__What you will do__: Exactly the lines from the start of the entries through the line with "(266, 353) none -> (224, 345) //" are required in the output, with no pictures among them.

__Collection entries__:
BEGIN
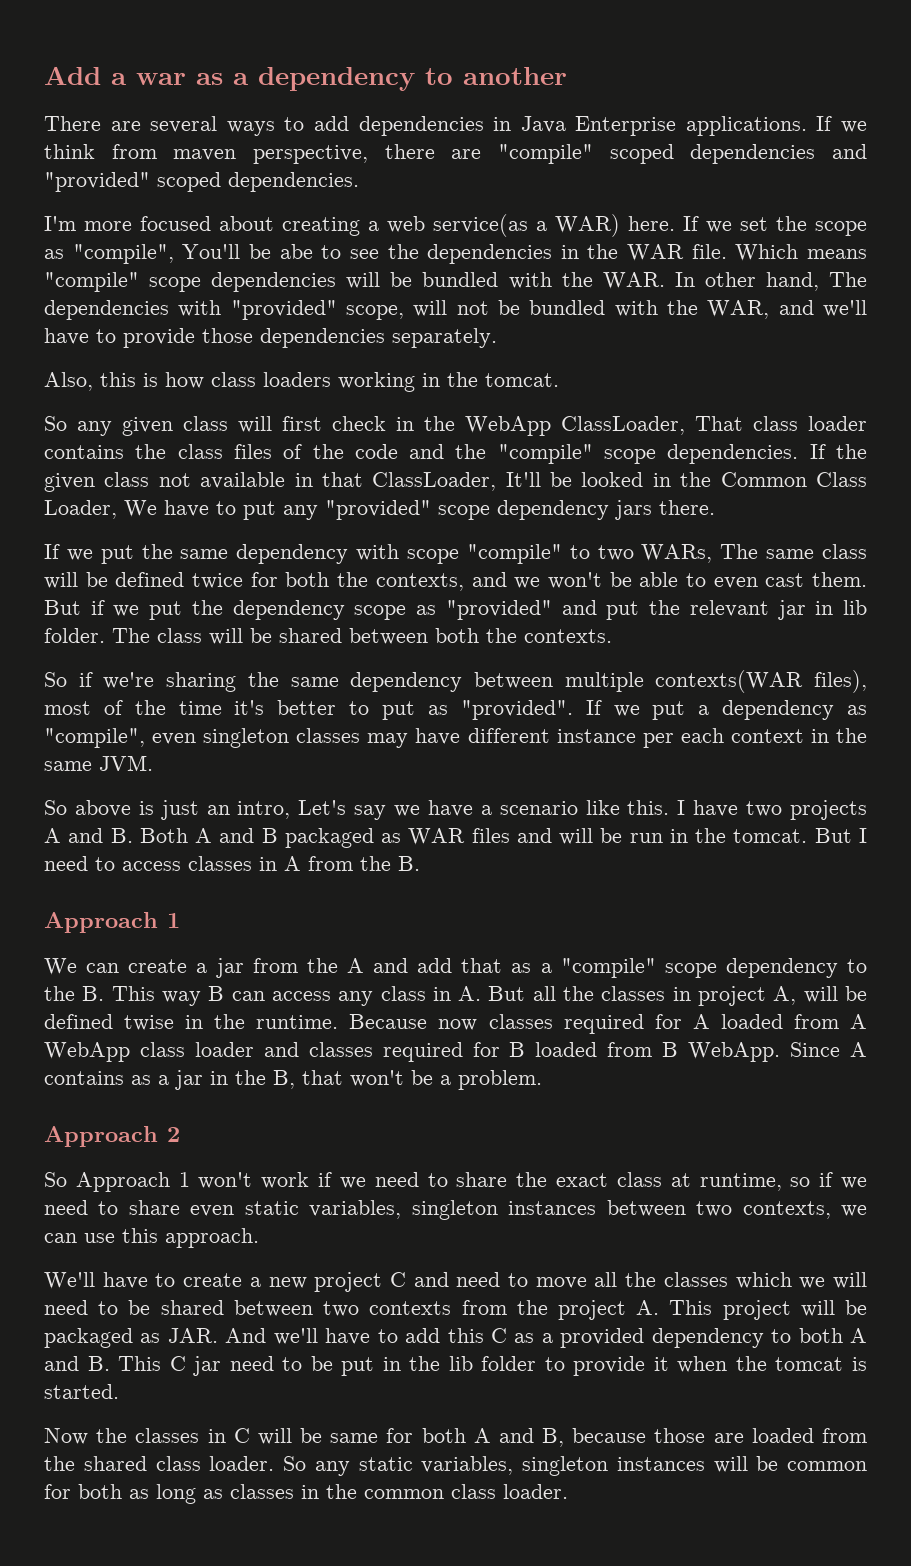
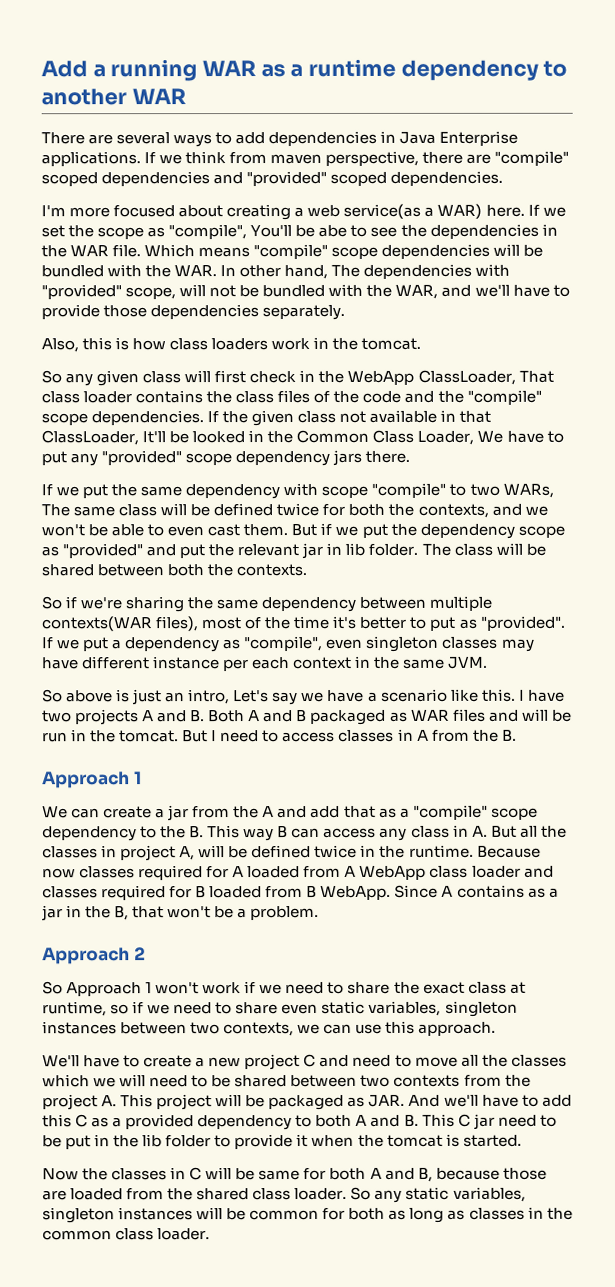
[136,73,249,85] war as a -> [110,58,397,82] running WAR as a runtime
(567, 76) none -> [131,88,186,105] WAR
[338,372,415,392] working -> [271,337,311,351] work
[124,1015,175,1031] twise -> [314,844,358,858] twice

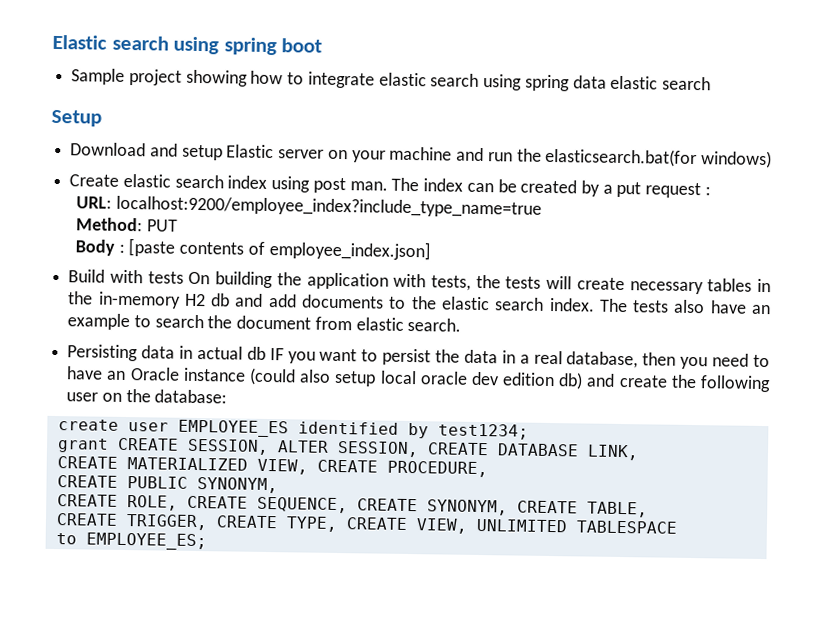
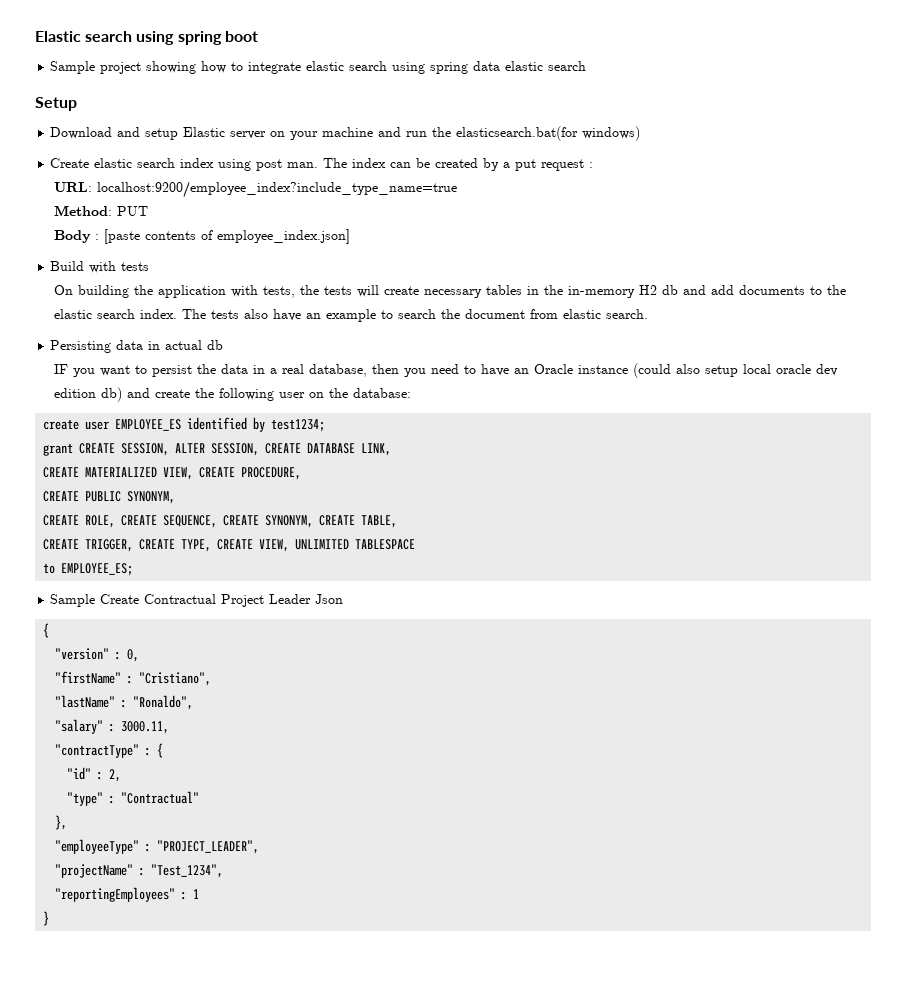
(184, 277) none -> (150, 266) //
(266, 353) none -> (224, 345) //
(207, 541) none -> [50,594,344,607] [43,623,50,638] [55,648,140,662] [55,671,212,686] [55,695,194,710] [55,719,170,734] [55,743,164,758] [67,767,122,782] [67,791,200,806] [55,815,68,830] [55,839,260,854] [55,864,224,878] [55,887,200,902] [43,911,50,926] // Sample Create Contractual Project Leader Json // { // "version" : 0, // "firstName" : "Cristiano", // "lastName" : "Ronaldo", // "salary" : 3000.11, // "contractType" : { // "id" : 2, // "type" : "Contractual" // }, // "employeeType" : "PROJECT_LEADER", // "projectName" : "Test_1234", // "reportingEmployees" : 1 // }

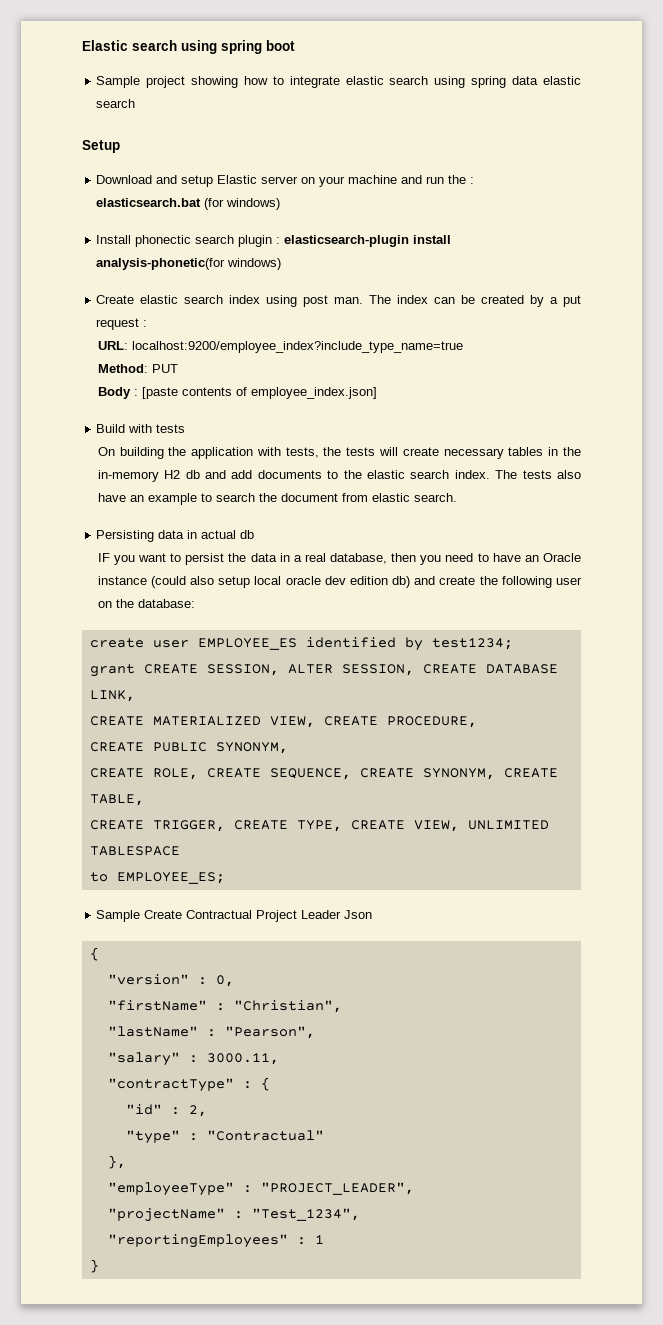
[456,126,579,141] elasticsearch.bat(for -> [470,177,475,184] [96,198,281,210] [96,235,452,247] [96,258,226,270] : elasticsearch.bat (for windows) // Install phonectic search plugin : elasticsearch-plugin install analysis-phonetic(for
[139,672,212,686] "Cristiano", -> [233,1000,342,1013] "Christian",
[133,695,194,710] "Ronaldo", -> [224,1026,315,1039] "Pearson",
END
__Solution to this exercise__:
[136,73,249,85] war as a -> [110,58,397,82] running WAR as a runtime
(567, 76) none -> [131,88,186,105] WAR
[338,372,415,392] working -> [271,337,311,351] work
[124,1015,175,1031] twise -> [314,844,358,858] twice

(184, 277) none -> (150, 266) //
(266, 353) none -> (224, 345) //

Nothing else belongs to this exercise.